Professor shows how smallpox
injected math into medicineYou know the old adage about history repeating itself? Smallpox, once placed safely on the back burner after a successful worldwide vaccination program eradicated the contagious and sometimes fatal disease, is now back in the news, this time as a form of bioterrorism. In the wake of Sept. 11, 2001, laboratory stockpiles of the infectious virus are being viewed as weapons of war. As a result, the U.S. government is rapidly gearing up a vaccination program.
Smallpox was foremost in many people’s minds during the 18th century in Europe and Colonial America. The disease was epidemic and hard to stop. But how? A debate arose. At issue was the burning question: should people be inoculated against the disease or not?
The debate is a research focus of Andrea Rusnock, assistant professor of history. Her latest book, Vital Accounts: Quantifying Health and Population in Eighteenth-Century England and France, uses the smallpox debate, environmental medicine, and population studies to tell the story of numbers and their scientific application to medicine during the 1700s. Statistics, as we know them, had yet to be conceived, and a regular government census had yet to be developed.

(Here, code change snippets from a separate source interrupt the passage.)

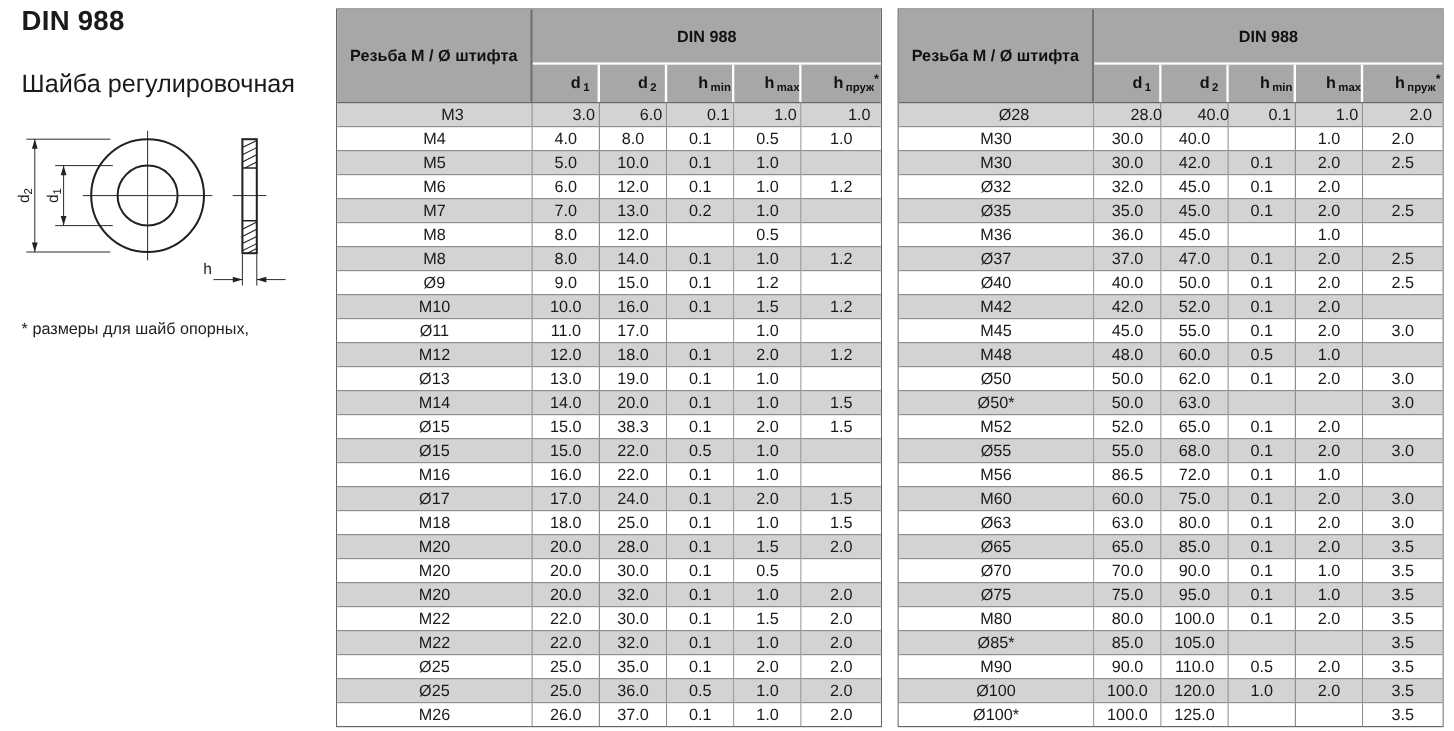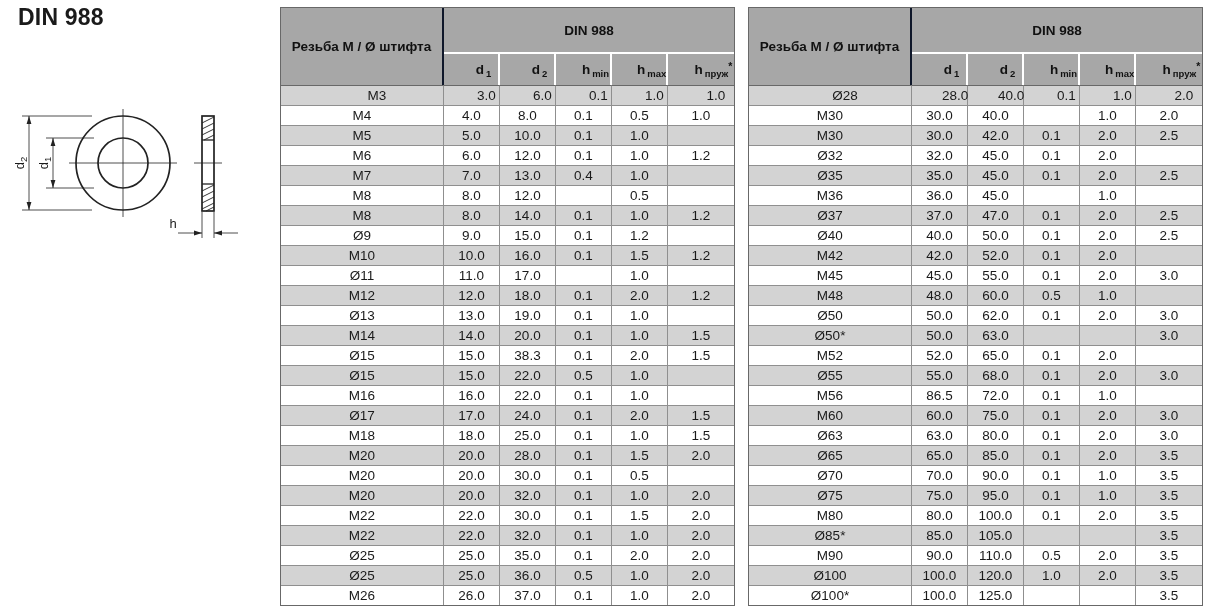--- a/index.html
+++ b/index.html
@@ -30,7 +30,7 @@
   col.c-last{width:66px;}
   th{background:var(--header-bg);font-size:13.5px;font-weight:bold;text-align:center;
      vertical-align:middle;color:#111;}
-  th.name-col{border-right:2px solid #0f172a;font-size:13.5px;}
+  th.name-col{border-right:2px solid #737373;font-size:13.5px;}
   th.group{height:46px;border-bottom:2px solid #fff;}
   tr.subhead th{height:31px;border-right:2px solid #fff;padding-left:25px;}
   tr.subhead th:last-child{border-right:none;}

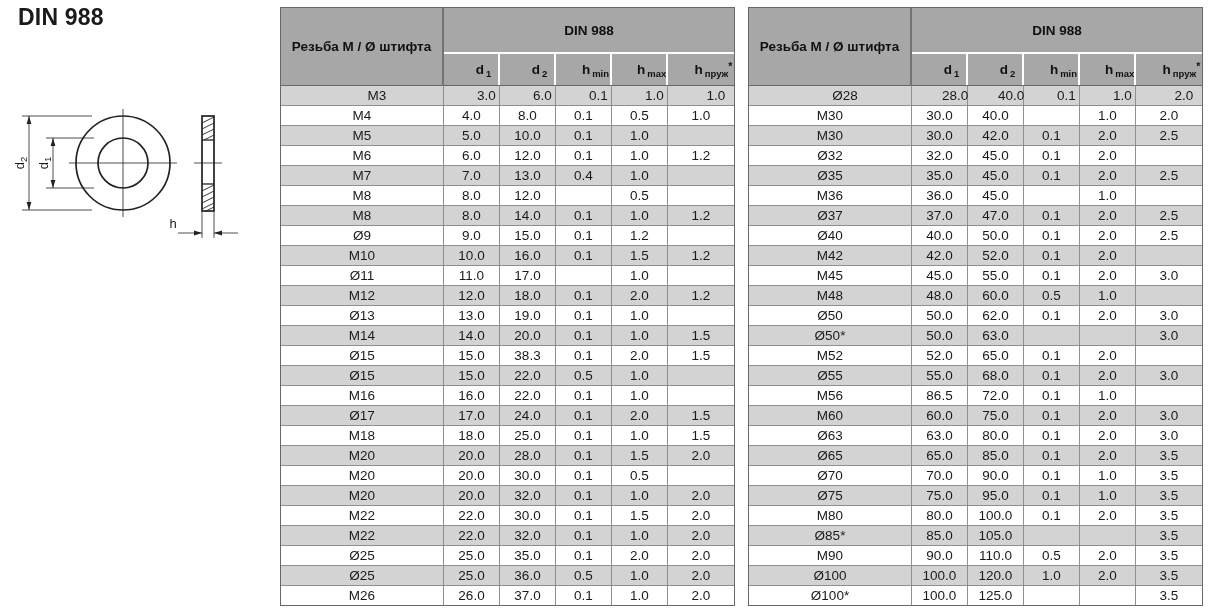--- a/index.html
+++ b/index.html
@@ -49,6 +49,7 @@
 <div class="page">
 
   <div class="title">DIN 988</div>
+  <div class="subtitle">Шайба регулировочная</div>
 
   <svg class="drawing" width="255" height="162" viewBox="0 0 255 162">
     <g stroke="#222" fill="none">

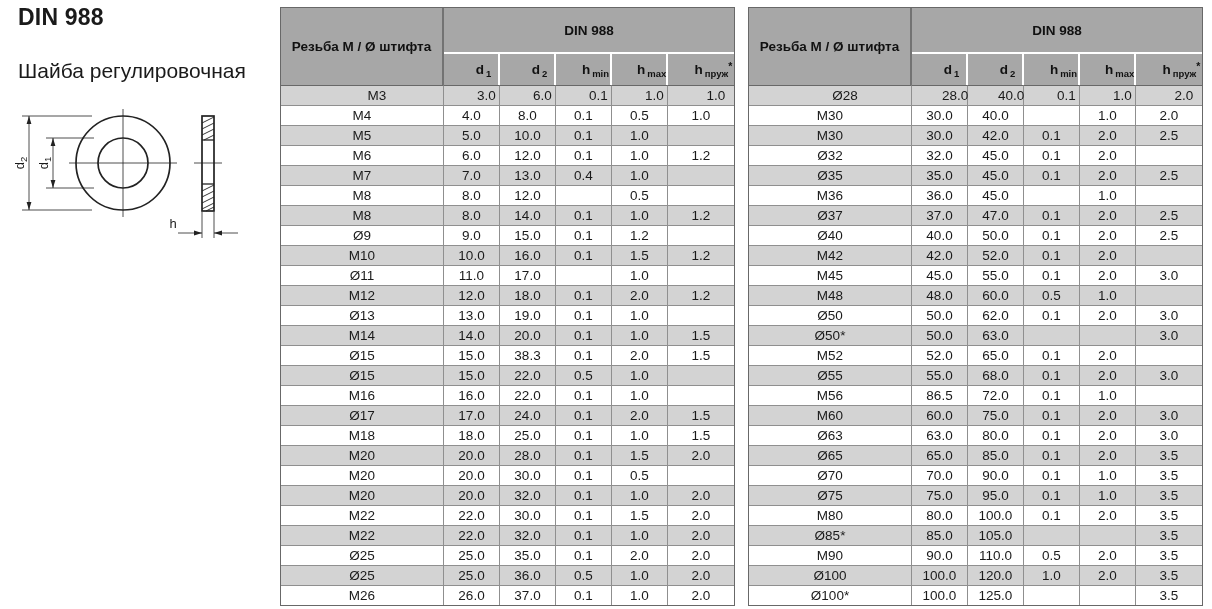--- a/index.html
+++ b/index.html
@@ -165,7 +165,7 @@
             <td>M7</td>
             <td>7.0</td>
             <td>13.0</td>
-            <td>0.4</td>
+            <td>0.2</td>
             <td>1.0</td>
             <td></td>
           </tr>

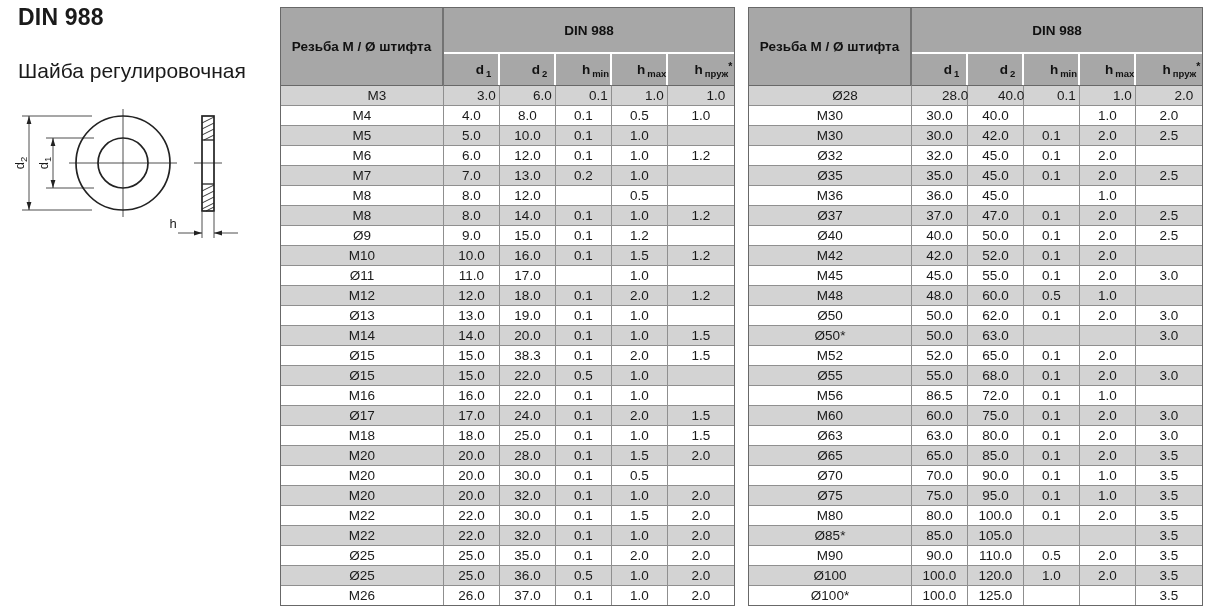--- a/index.html
+++ b/index.html
@@ -103,6 +103,7 @@
   </svg>
 
   <div class="note">
+    <div>* размеры для шайб опорных,</div>
   </div>
 
   <div class="tbl-wrap t1">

“Applying mathematics to evaluate medical treatments had never been done before,” explains the URI professor who teaches the history of science and the history of medicine. “It gave a substantial boost to health care.”
To get inoculated against the smallpox disease in the 1700s, a person had to be infected with a small amount of human smallpox. Once a person recovered, the exposure could provide lifelong immunity. However, occasionally people died from inoculated smallpox and moreover, those inoculated were contagious and could spread the disease to others. (Inoculation and vaccination are not synonymous. Vaccination requires being exposed to the mild disease cowpox, which gives immunity from smallpox and is not contagious.)
During the European epidemic, two mathematically inclined London physicians introduced the new concept of quantification to the inoculation debates during the 1720s. Based on careful collection of data, analysis and tables, the doctors showed that the risks associated with inoculation were substantially less than the risks associated with natural smallpox. Expressed mathematically, the risk of death from inoculation was one in 100 whereas the risk of death from contracting smallpox was one in seven. The comparison allowed impartial evaluation, and moved away from the more common religious, moral or ethical arguments of the day.
Although the French didn’t embrace inoculation until Louis XV died of smallpox, inoculations were generally accepted by the end of the 18th century. Smallpox had ushered in the use of numerical arguments to persuade, which encouraged their application to other areas of medicine.
Rusnock, who has received fellowships from the National Endowment for the Humanities and the Wellcome Trust for past work, is now working on the history of smallpox inoculation and vaccination for her next book.